AIM OF THE TASK>
In these records, how many lines contain "unit"? Please reply with the number only.

TASK INPUTS>
###

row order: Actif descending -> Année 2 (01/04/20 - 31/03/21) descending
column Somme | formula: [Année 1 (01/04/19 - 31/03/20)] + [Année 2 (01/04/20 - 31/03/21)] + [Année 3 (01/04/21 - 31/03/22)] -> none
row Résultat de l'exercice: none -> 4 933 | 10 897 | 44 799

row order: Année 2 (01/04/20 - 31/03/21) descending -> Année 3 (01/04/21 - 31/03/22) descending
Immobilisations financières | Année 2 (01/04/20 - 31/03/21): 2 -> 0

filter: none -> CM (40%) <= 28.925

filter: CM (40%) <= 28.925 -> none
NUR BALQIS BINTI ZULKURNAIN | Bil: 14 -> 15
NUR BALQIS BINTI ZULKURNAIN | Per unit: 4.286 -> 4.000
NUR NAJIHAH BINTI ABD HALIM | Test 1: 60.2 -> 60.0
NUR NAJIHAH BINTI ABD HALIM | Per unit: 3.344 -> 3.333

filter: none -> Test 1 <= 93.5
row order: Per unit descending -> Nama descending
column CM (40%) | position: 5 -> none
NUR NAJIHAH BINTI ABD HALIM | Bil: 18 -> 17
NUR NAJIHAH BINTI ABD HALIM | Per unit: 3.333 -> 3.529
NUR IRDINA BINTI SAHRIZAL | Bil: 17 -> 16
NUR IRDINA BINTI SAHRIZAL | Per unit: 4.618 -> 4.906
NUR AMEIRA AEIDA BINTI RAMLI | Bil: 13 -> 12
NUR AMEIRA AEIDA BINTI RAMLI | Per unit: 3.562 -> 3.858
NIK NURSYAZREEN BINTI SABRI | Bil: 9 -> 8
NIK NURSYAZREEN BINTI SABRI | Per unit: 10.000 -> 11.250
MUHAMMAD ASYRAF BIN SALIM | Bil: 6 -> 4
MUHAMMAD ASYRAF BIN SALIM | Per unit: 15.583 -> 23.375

###

WRITTEN RESPONSE>
8